Date Showing Showing On 29, November, 1, 2, December
Time Showing Monday 6pm, Wednesday 4pm and Thursday 6pm

Two of Us

M 1hrs 35mins
romance | 2019, France | French
Overview

Pensioners Nina and Madeleine have hidden their deep and passionate love for many decades. From everybody’s point of view, including Madeleine’s family, they are simply two neighbors living on the top floor of their building. They come and go between their two apartments, sharing the tender delights of everyday life together. Until the day their relationship is turned upside down by an unexpected event leading Madeleine’s daughter to slowly unveil the truth about them.

Warnings

Coarse language

Director
Filipo Meneghetti
Original Review
Heather Hogan, Autostraddle
Extracted By
Gail Bendall
Featuring
Martine Chevalier, Barbara Sukowa, Lea Drucker

Watch The Trailer

Two of Us / Deux (2020) - Trailer (English Subs)

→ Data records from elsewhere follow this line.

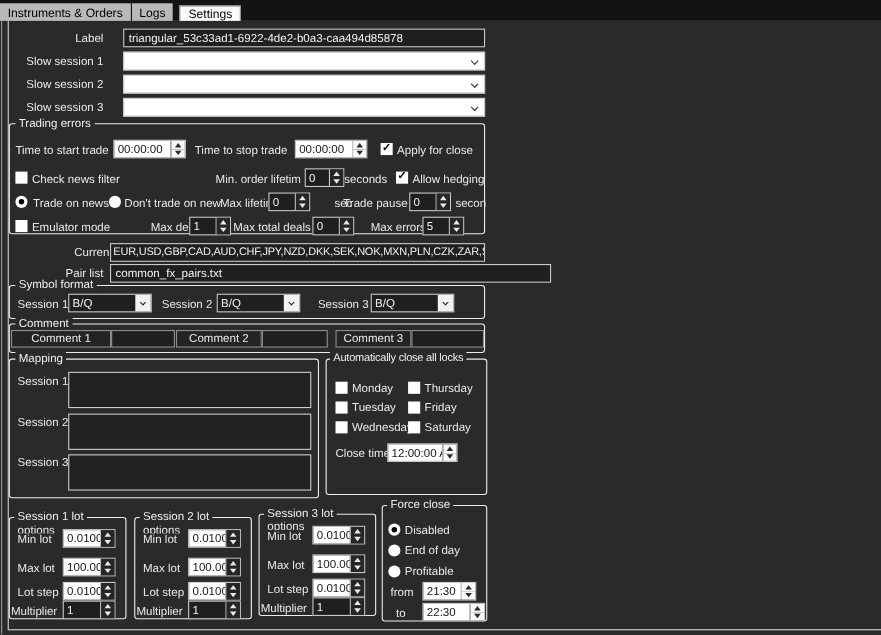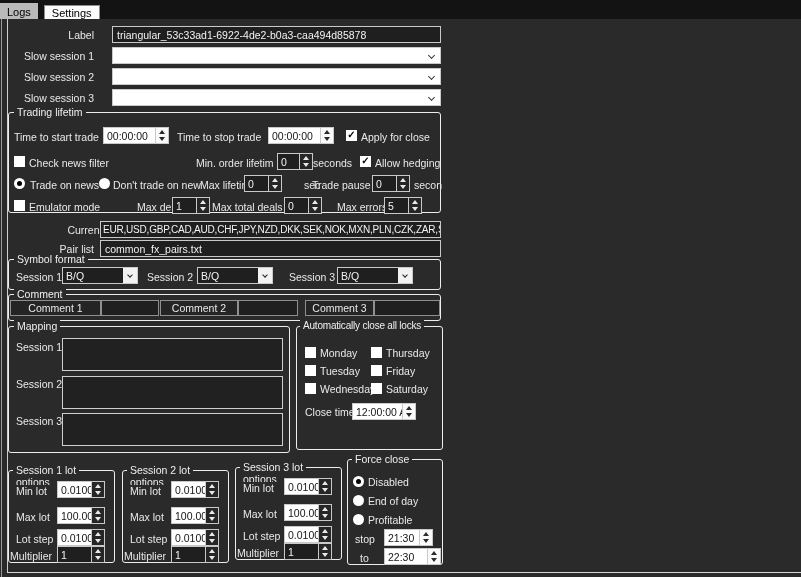--- a/index.html
+++ b/index.html
@@ -53,6 +53,7 @@
 <body>
 
 <div class="tabstrip">
+  <div class="tab">Instruments &amp; Orders</div>
   <div class="tab">Logs</div>
   <div class="tab on">Settings</div>
 </div>

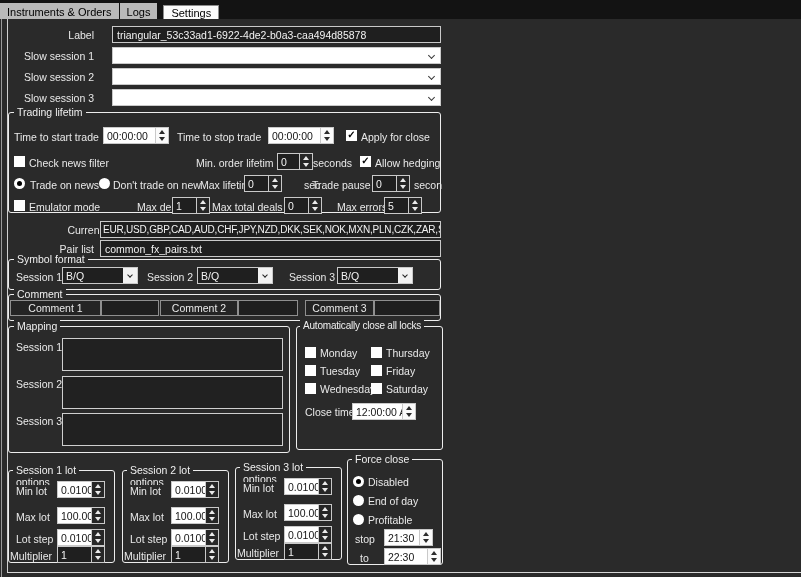--- a/index.html
+++ b/index.html
@@ -81,7 +81,7 @@
   </div>
 
 <div class="grp" style="left:8px;top:112px;width:433px;height:101px"></div>
-<div class="ttl" style="left:14px;top:106px">Trading lifetim</div>
+<div class="ttl" style="left:14px;top:106px">Trading errors</div>
 
 <div class="lbl" style="left:14px;top:131px">Time to start trade</div>
 <div class="spin white" style="left:103px;top:127px;width:66px">

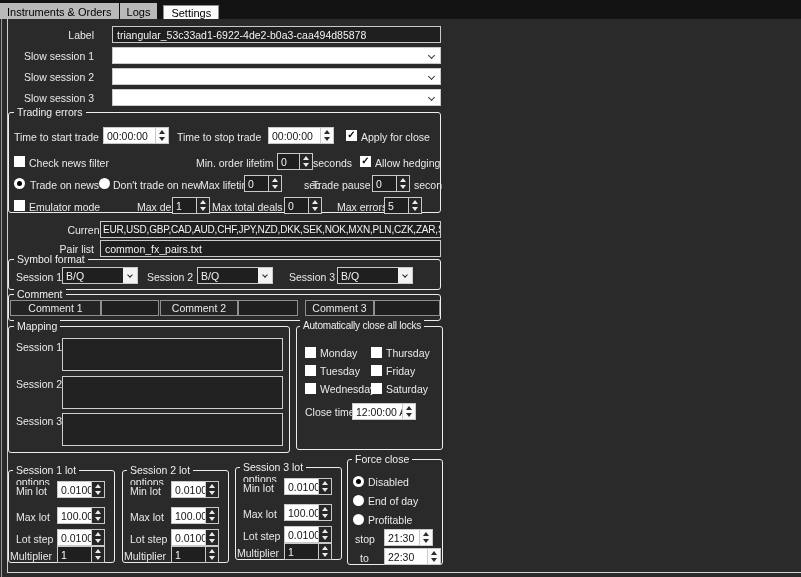--- a/index.html
+++ b/index.html
@@ -169,7 +169,7 @@
 <div class="lbl lbl-r" style="left:16px;top:224px;width:94px">Currency</div>
 <div class="tb dark" style="left:100px;top:221px;width:341px;font-size:10px;letter-spacing:-0.2px;padding:0 2px">EUR,USD,GBP,CAD,AUD,CHF,JPY,NZD,DKK,SEK,NOK,MXN,PLN,CZK,ZAR,SGD,HKD,TRY</div>
 <div class="lbl lbl-r" style="left:0;top:243px;width:94px">Pair list</div>
-<div class="tb dark" style="left:100px;top:240px;width:341px">common_fx_pairs.txt</div>
+<div class="tb dark" style="left:100px;top:240px;width:401px">common_fx_pairs.txt</div>
 
 <div class="grp" style="left:8px;top:259px;width:433px;height:31px"></div>
 <div class="ttl" style="left:14px;top:253px">Symbol format</div>

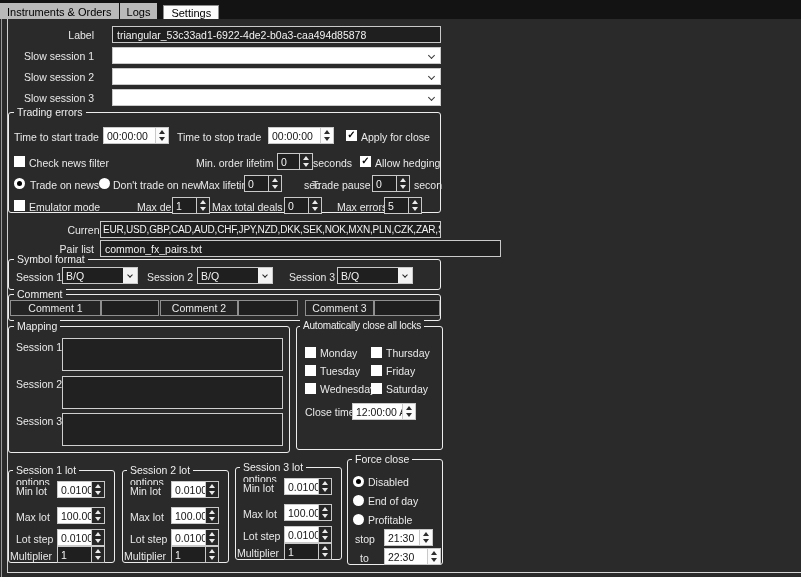--- a/index.html
+++ b/index.html
@@ -352,7 +352,7 @@
 <div class="lbl" style="left:368px;top:495px">End of day</div>
 <span class="rd" style="left:353px;top:514px"></span>
 <div class="lbl" style="left:368px;top:514px">Profitable</div>
-<div class="lbl" style="left:355px;top:533px">stop</div>
+<div class="lbl" style="left:355px;top:533px">from</div>
 <div class="spin white" style="left:384px;top:529px;width:49px">
   <span class="val">21:30</span>
   <span class="sbs light">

Storyline (warning: spoilers)

Two Of Us, simply titled Deux in France, follows Nina (Barbara Sukowa) and Madeline (Martine
Chevallier), two retired women who’ve been in a lesbian relationship for 20 years, but have
been posing as neighbours, as they try to navigate a health emergency that throws their
relationship — and their dreams of moving to Rome to live an openly gay life together — into
chaos.
It sounds like a drama, but it’s filmed like a thriller bordering on a horror movie, peep holes and
dark rooms and frantic sneaking. That’s because Madeline has never come out to her adult
children. It’s not so much that she’s afraid they’ll be homophobic, but that they’ve anchored
their entire lives and identities on the lie that their parents were soul mates. In fact, they were
not. Madeline didn’t love her husband and was basically having a relationship with Nina
throughout their entire marriage.
Aside from the harrowing suspense, what sets director and co-writer Filippo Meneghetti’s film
apart is the passion and tempestuousness of Madeline and Nina’s interactions. The visual and
narrative tension, of course, ramps up the eroticism, but so does Madeline and Nina’s actual
relationship, which hasn’t aged in that calm, quiet, mature way we usually think of lesbian
grandmas. Nina, especially, has been simmering with rage her entire life because of Mado’s
inability to be honest with her family, and when she finds herself isolated from her lover and
despised by her children, the full force of her desperate anger makes itself known. Nina and
Mado fight and frolic like teenagers; something we hardly ever seen with later-in-life women
on-screen, and especially not with lesbians.
Meneghetti’s debut is always visceral and sometimes shocking. It’s familiar and it’s rare. It’s not
a movie I’ll probably watch again, but it’s also not one I’ll soon forget.